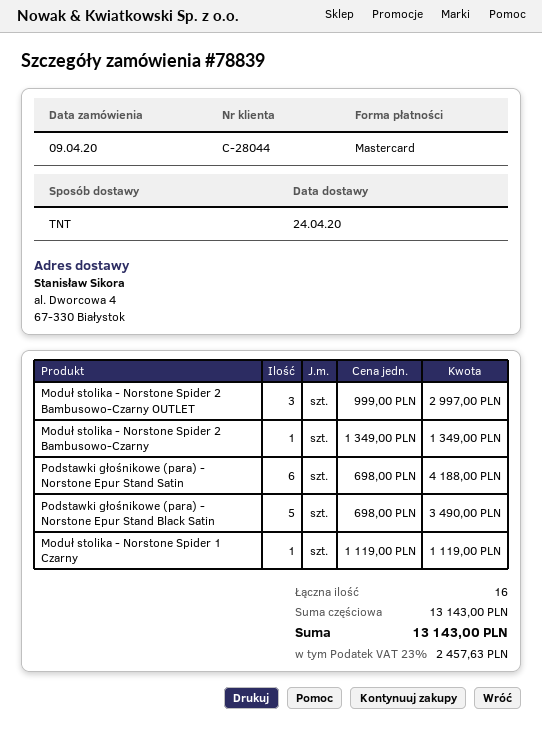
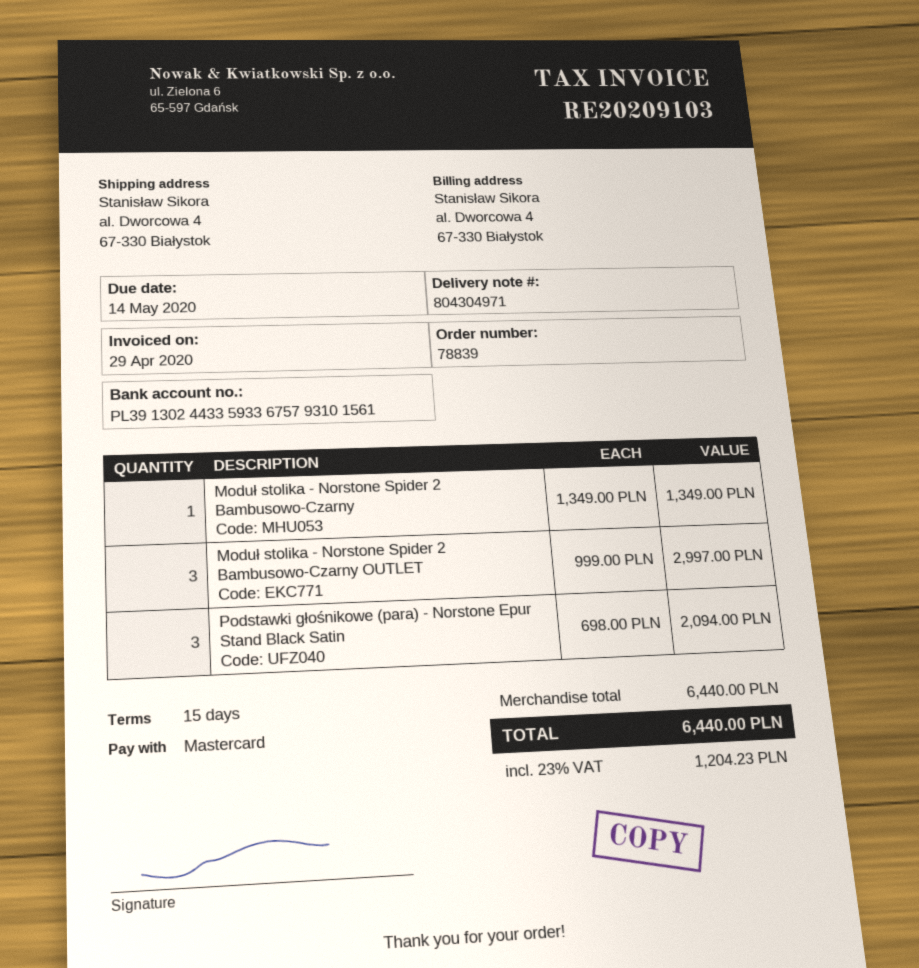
Podstawki głośnikowe (para) - Norstone Epur Stand Satin: 6 x 698.00 = 4188.00 -> none
Podstawki głośnikowe (para) - Norstone Epur Stand Black Satin: 5 x 698.00 = 3490.00 -> 3 x 698.00 = 2094.00
Moduł stolika - Norstone Spider 1 Czarny: 1 x 1119.00 = 1119.00 -> none
subtotal: 13143.00 -> 6440.00
tax: 23% = 2457.63 -> 23% = 1204.23
total: 13143.00 -> 6440.00

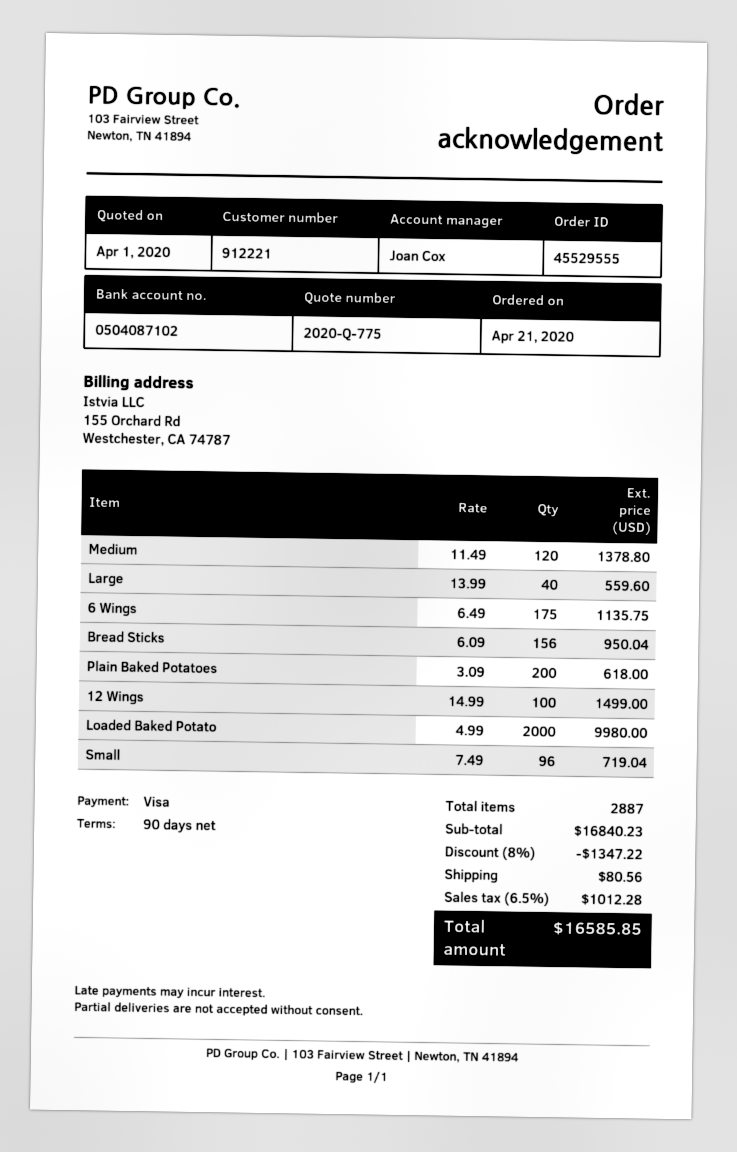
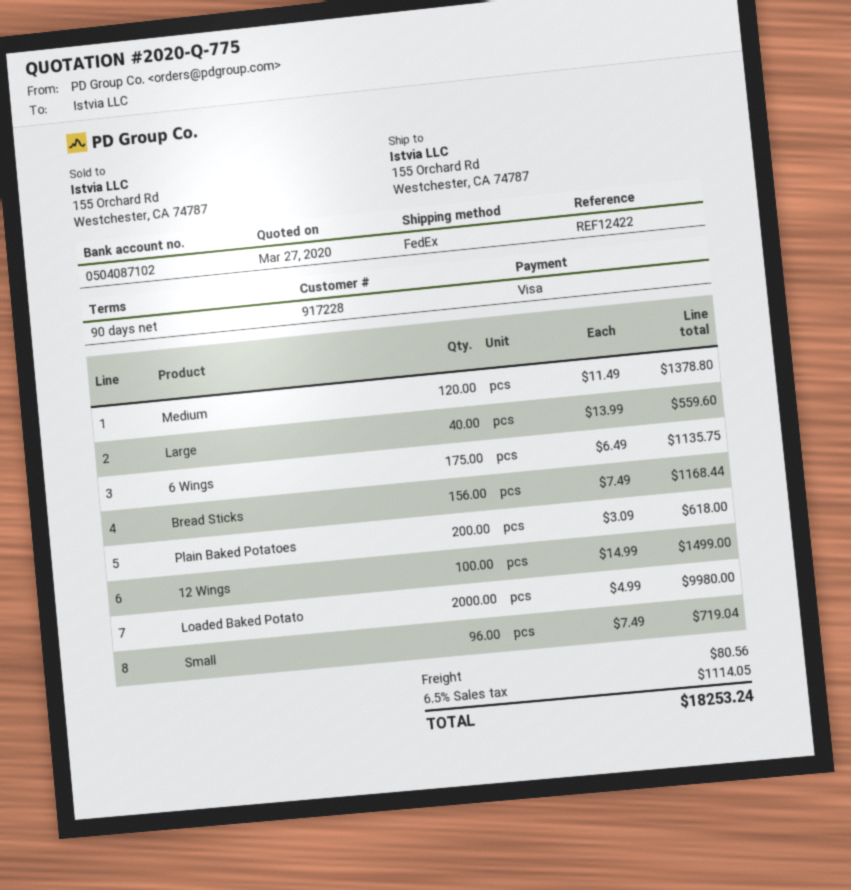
quote date: 2020-04-01 -> 2020-03-27
customer number: 912221 -> 917228
Bread Sticks: 156 x 6.09 = 950.04 -> 156 x 7.49 = 1168.44
discount: 8% = 1347.22 -> none
tax: 6.5% = 1012.28 -> 6.5% = 1114.05
total: 16585.85 -> 18253.24

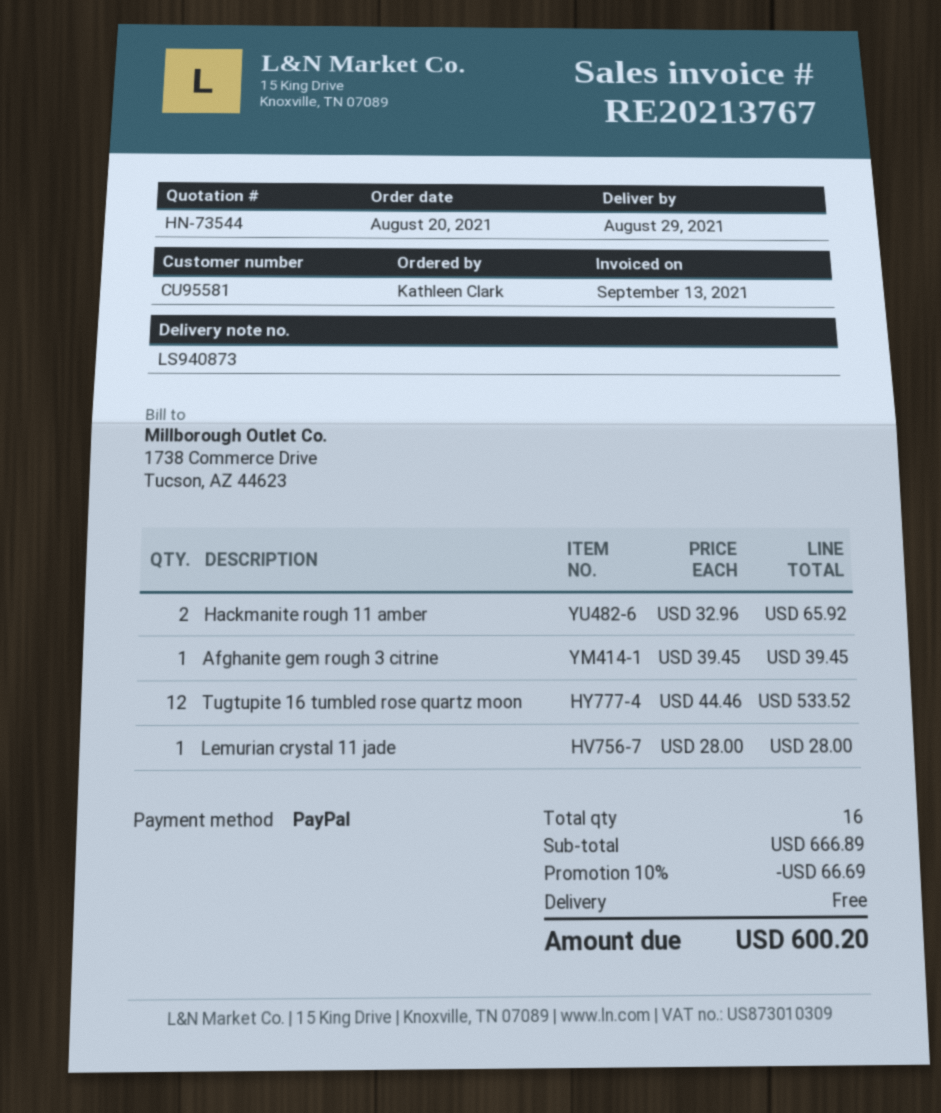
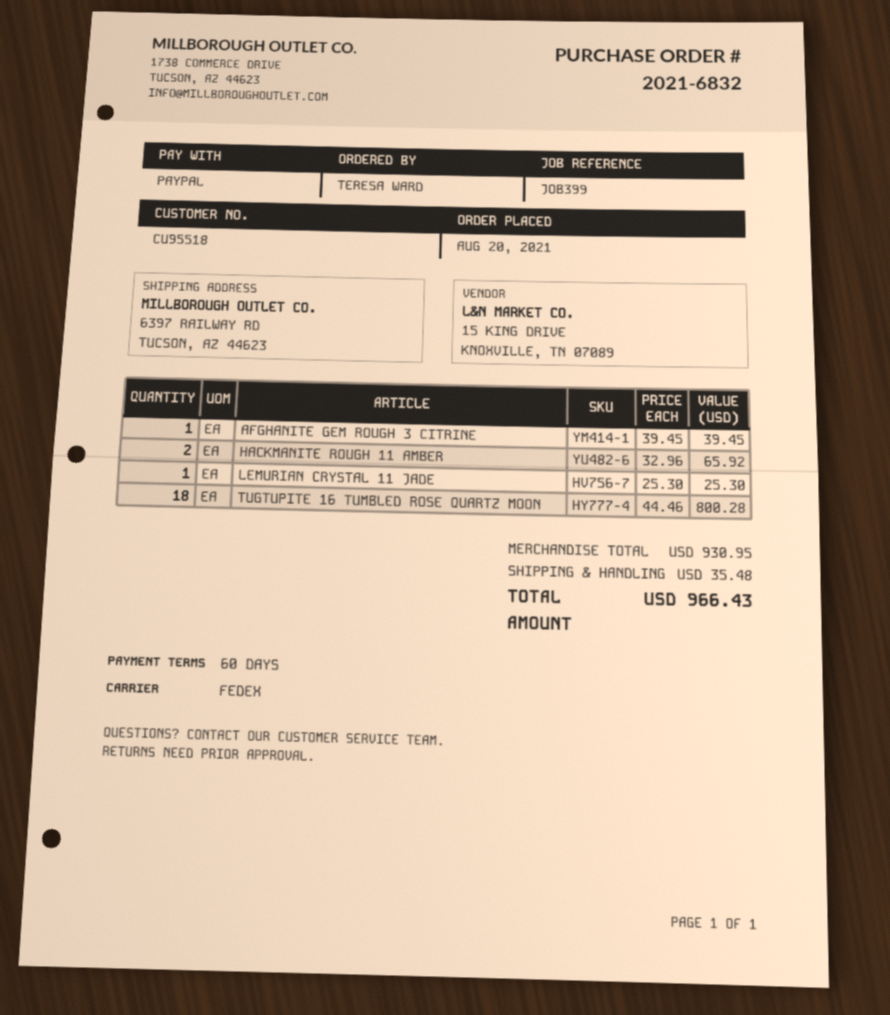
customer number: CU95581 -> CU95518
ordered by: Kathleen Clark -> TERESA WARD
Tugtupite 16 tumbled rose quartz moon: 12 x 44.46 = 533.52 -> 18 x 44.46 = 800.28
Lemurian crystal 11 jade: 1 x 28.00 = 28.00 -> 1 x 25.30 = 25.30
subtotal: 666.89 -> 930.95
discount: 10% = 66.69 -> none
shipping: 0.00 -> 35.48
total: 600.20 -> 966.43

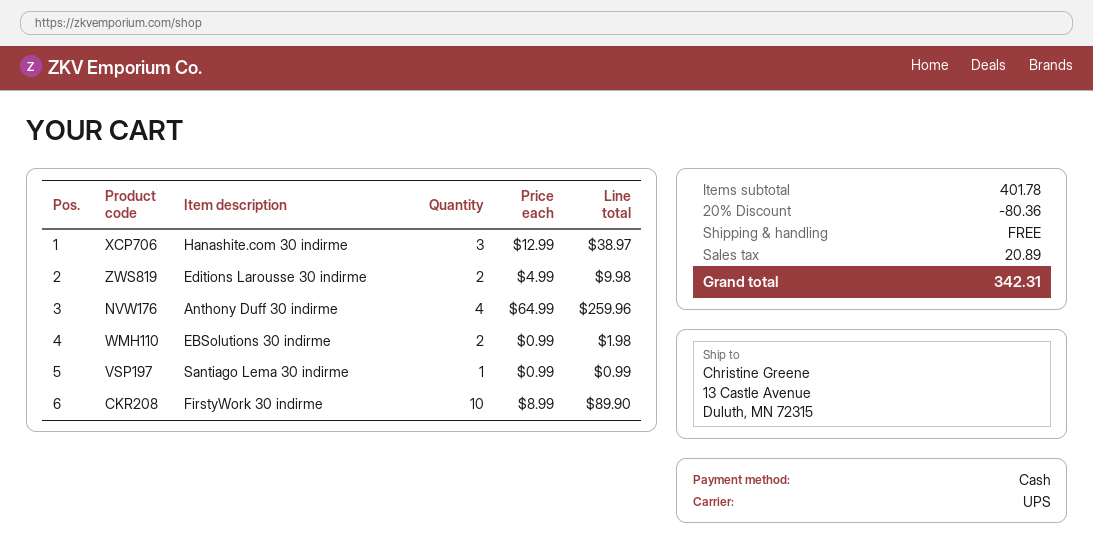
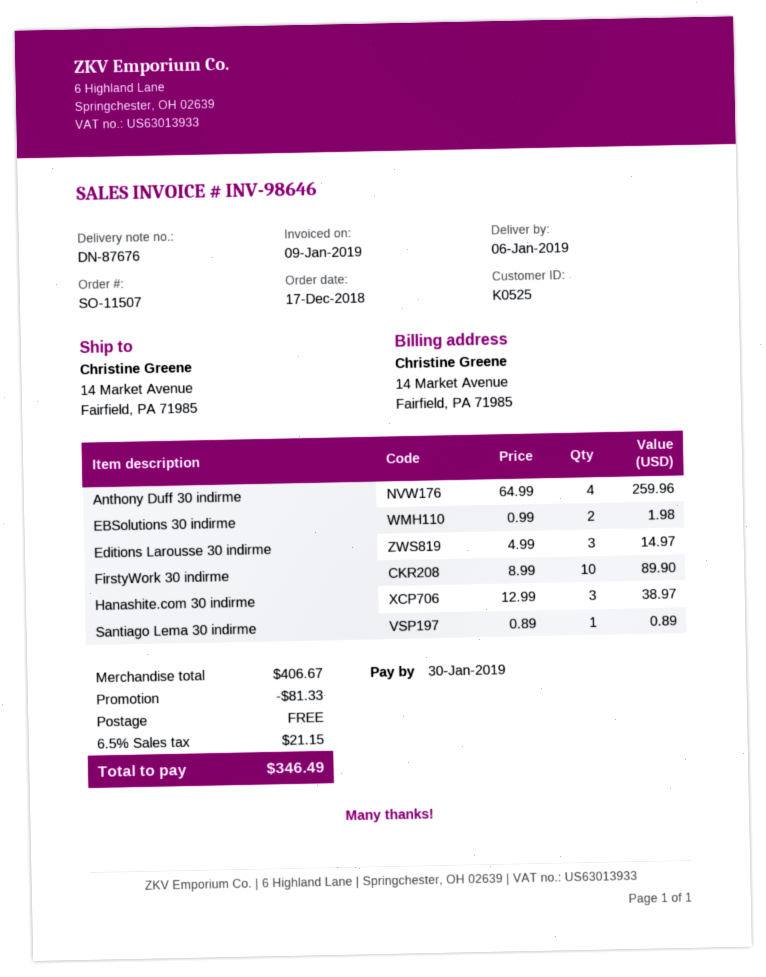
ship to: 13 Castle Avenue, Duluth, MN 72315 -> 14 Market Avenue, Fairfield, PA 71985
Editions Larousse 30 indirme: 2 x 4.99 = 9.98 -> 3 x 4.99 = 14.97
Santiago Lema 30 indirme: 1 x 0.99 = 0.99 -> 1 x 0.89 = 0.89
subtotal: 401.78 -> 406.67
discount: 80.36 -> 81.33
tax: 20.89 -> 21.15
total: 342.31 -> 346.49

————

What you need to do: Copy out the line containing "Editions Larousse 30", then every line after it through the end of the listing, exactly and with nothing else.

Response to this exercise:
Editions Larousse 30 indirme: 2 x 4.99 = 9.98 -> 3 x 4.99 = 14.97
Santiago Lema 30 indirme: 1 x 0.99 = 0.99 -> 1 x 0.89 = 0.89
subtotal: 401.78 -> 406.67
discount: 80.36 -> 81.33
tax: 20.89 -> 21.15
total: 342.31 -> 346.49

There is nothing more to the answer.